Well, the best thing about standards is that there are so many to choose from! I am reminded of the story where two well-meaning IT folks were complaining about the multiple different standards there were for their specific area. One of the two says, “There are 14 different standards that we could apply to solve this problem in 14 different ways! What should we do?” And the other one says, “Let’s get together with some of our peers and find a way to synthesize and consolidate all 14 of these into a cohesive, integrated standard!” And so they did, and 18 months later there were 15 different standards to choose from!
Anyway, even with my skepticism about standards, there are a couple that I care about. Of course, the SQL standard is one that I always keep an eye on, but things are not very active on that front right now. I do believe, though, that as the NoSQL functionality gets adopted in the major relational systems, SQL functionality will grow and thereby impact the SQL standard. The world of RDF and the semantic web with SPARQL is interesting. And it is also worth following the Hadoop and MapReduce world to see what standards will emerge. Things are still kinda like the Wild West out there right now, though.
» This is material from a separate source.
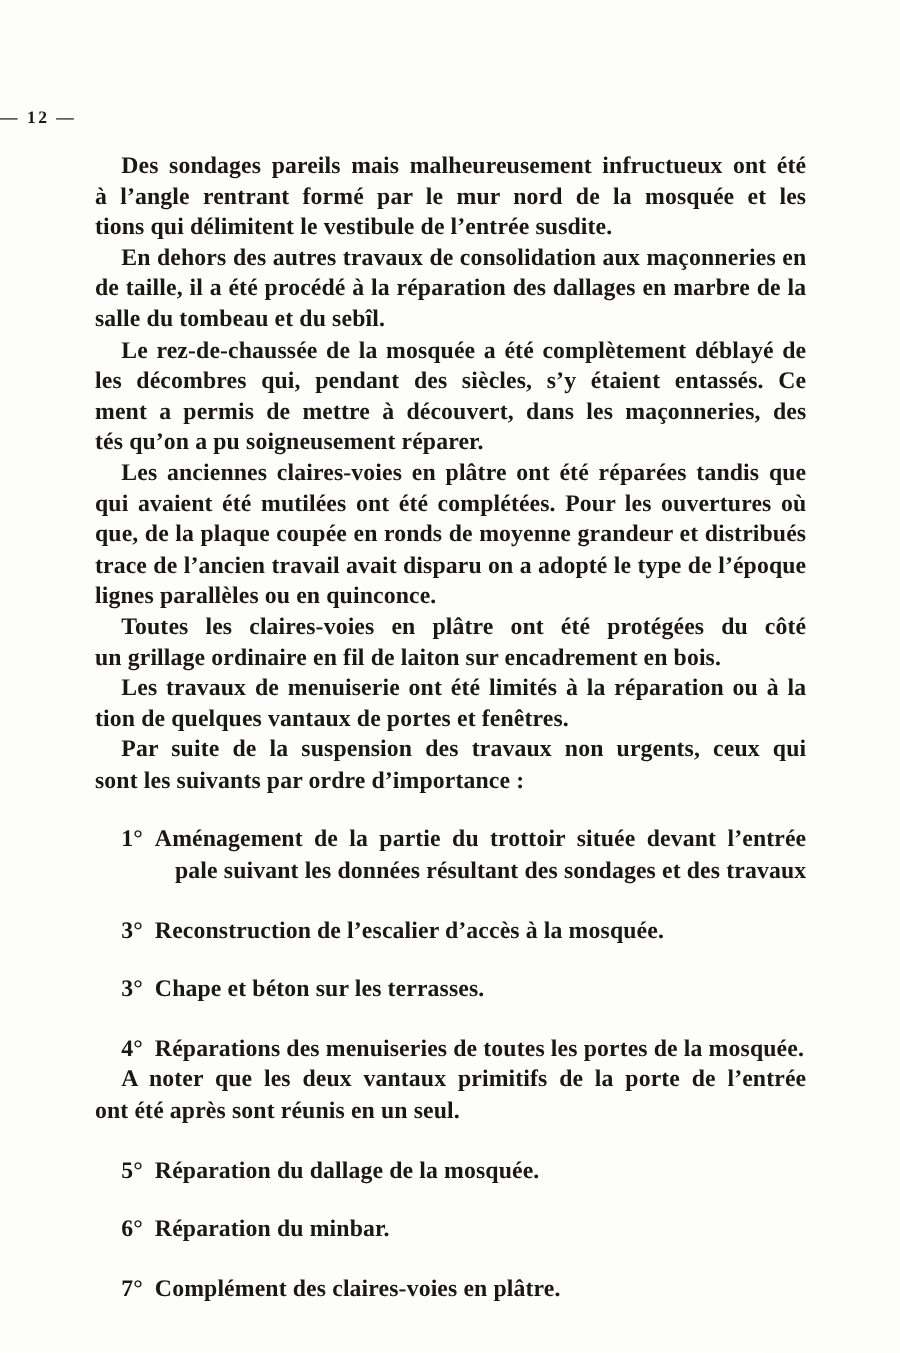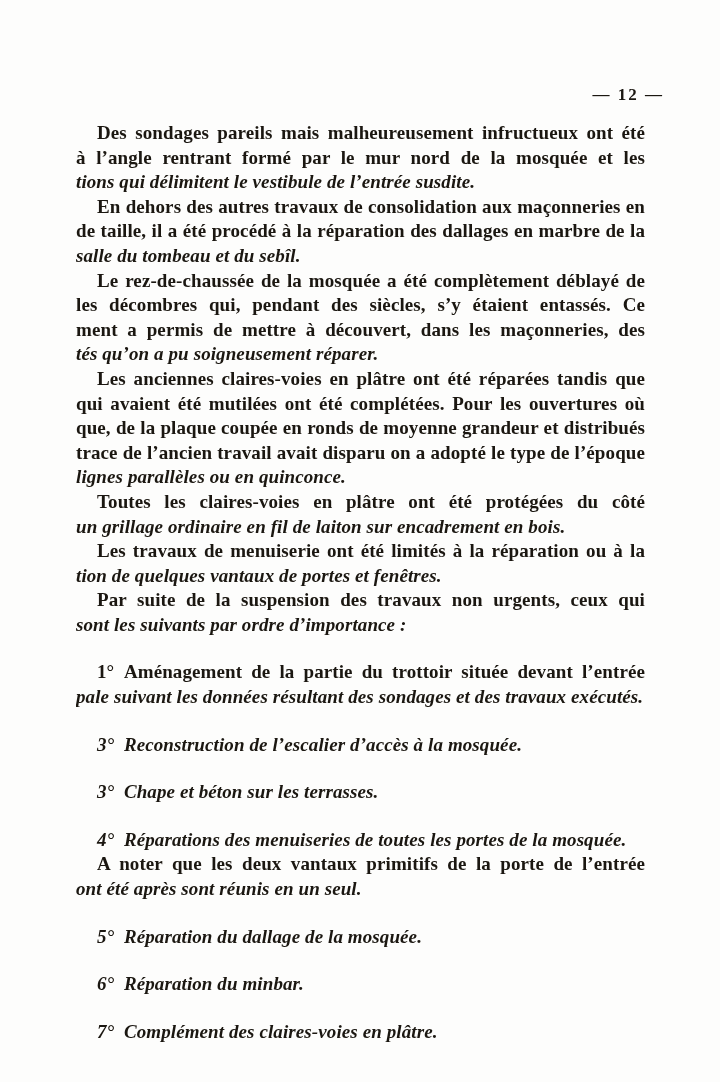"— 12 —" .page-number { font-size: 17px -> 14px; text-align: right -> left }
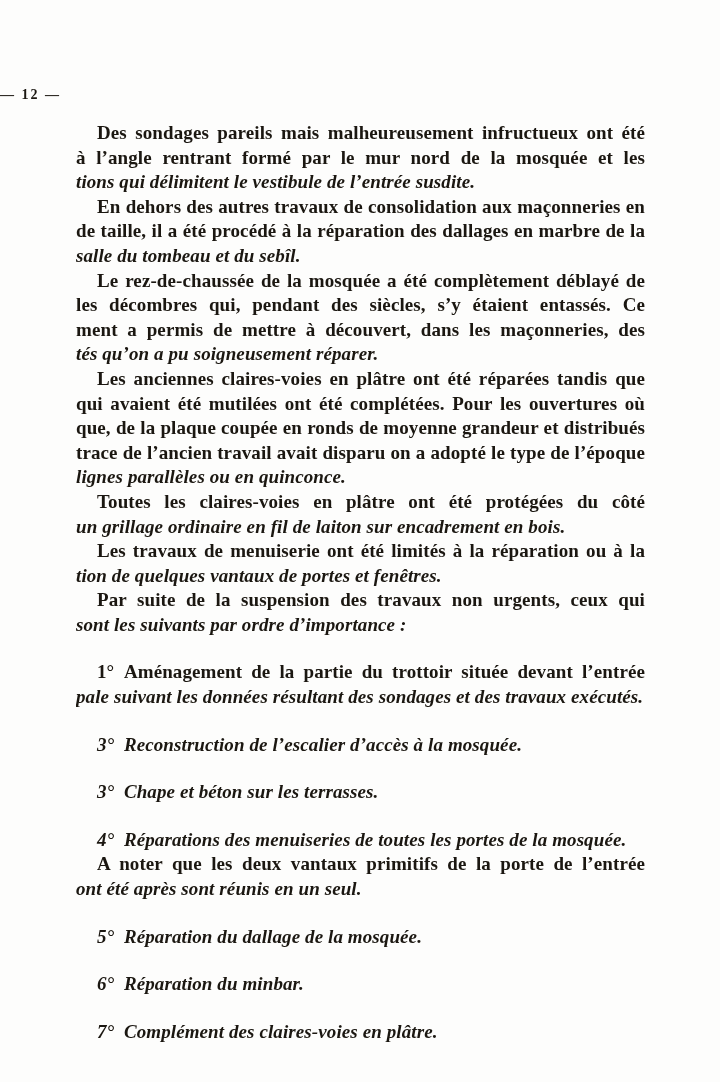"tions qui délimitent le vestibule" .para .line.last { font-style: italic -> none; text-align: left -> right }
Finally, I’d like to mention that I think an area that could benefit from standardization is database administration. While it is true that the exact details of how databases are managed depends significantly on the DBMS being used and the features and functionality being supported. Nevertheless, the management discipline of database administration could benefit from a standards-based, best-practice kind of approach. For example, a standardized approach to backup/recovery with RTOs (recovery time objectives) driving the process; or more standardized performance management approaches with SLAs (service level agreements) driving the process. Today, a lot of DBA is done based on putting out fires and reacting to who complains the loudest instead of managing to stated objectives and requirements.